Beispielhaft ist das Verhalten Grusches des Azdak sowie das der Kolchosbauern, denn sie alle lassen Bereitschaft zur Produktivität erkennen.
Durch die Grusche definiert Brecht den Eigentumsbegriff neu.In den Wirren des Aufstands nimmt sich die Magd aus spontaner Nächstenliebe des Kindes an, rettet es durch alle Widrigkeiten und zieht es auf, obwohl sie dadurch ihren eigenen Lebensplan durcheinanderbringt.Grusche wird zur Mutter wider Willen und folgt der Herausforderung.Sie weiß, daß sie durch ihr Handeln aus dem \"hohen Kind\" einen brauchbaren Mitmenschen macht.Dies ist die Haltung produktiver Menschlichkeit.Allerdings hat diese Produktivität eine Kehrseite-die Humanität wird teuer erkauft.Aus der Retterin wird ein Opfer.Dahinter steht aber wieder eine Frage:\"Wie sieht eine Welt aus, in der Menschen zum Opfer ihrer Humanität werden?\".
Anhand des Stücks wird die Entwicklung Grusches vom Muttertier zur bewußten Mutter gezeigt. Anfänglich eine einfältige Magd wird sie eine selbtbewußte Frau.Dadurch zeigt Brecht die Veränderbarkeit des Menschen, einem Zielpunkt seines epischen Theaters.
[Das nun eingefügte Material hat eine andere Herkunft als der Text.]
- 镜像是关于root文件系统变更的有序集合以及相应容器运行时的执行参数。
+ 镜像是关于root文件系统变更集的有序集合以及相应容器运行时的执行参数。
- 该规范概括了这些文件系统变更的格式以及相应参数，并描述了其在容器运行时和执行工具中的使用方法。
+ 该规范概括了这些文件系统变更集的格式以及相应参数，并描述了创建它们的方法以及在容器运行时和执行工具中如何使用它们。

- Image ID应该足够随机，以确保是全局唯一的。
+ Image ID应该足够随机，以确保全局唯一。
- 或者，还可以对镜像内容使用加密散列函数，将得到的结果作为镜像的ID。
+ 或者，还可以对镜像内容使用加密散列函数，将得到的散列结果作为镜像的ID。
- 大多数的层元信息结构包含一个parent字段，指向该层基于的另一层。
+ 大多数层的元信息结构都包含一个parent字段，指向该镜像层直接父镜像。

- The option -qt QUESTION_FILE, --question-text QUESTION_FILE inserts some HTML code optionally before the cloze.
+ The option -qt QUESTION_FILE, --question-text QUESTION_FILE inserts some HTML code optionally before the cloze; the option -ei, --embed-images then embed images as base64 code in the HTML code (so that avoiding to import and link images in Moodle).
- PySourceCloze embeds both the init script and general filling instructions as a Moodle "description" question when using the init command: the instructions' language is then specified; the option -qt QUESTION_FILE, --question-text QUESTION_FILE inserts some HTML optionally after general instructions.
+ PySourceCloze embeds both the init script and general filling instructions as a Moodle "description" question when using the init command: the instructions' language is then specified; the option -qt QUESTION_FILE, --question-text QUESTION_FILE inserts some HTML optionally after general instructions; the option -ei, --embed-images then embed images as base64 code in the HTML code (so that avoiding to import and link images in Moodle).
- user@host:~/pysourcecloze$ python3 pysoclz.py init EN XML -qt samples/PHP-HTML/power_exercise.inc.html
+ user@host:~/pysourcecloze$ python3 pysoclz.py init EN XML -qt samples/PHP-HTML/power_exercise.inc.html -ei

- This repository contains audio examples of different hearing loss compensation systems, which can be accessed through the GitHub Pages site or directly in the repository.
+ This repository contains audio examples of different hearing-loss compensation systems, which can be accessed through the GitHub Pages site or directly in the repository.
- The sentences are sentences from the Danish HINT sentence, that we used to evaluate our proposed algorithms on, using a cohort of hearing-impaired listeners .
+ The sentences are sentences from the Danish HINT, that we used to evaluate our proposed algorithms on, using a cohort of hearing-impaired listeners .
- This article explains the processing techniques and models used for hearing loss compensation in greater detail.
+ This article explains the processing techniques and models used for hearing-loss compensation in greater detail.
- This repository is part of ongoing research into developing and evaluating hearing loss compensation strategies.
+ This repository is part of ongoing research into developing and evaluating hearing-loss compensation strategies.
Der Azdak der sich bald als geistiger Mensch bald als unwissend bezeichnet ist ein Mensch, der sein Verhalten mit der jeweiligen politischen Lage verändert.Er wartet auf die neue Zeit durch den Sturz des alten Herren herbeigeführt.Stattdessen kommt nur ein neuer Herr.Des Azdaks richterliche Tätigkeit ist zwar nicht vernünftig um die Rechtlosigkeit zu überwinden, aber human und somit eine Bereitschaft zur Produktivität.
Es geht somit in dem Stück nicht um Bejahung und Verneinung der dargestellten Wirklichkeit sondern um die Herausforderungen der Zukunft.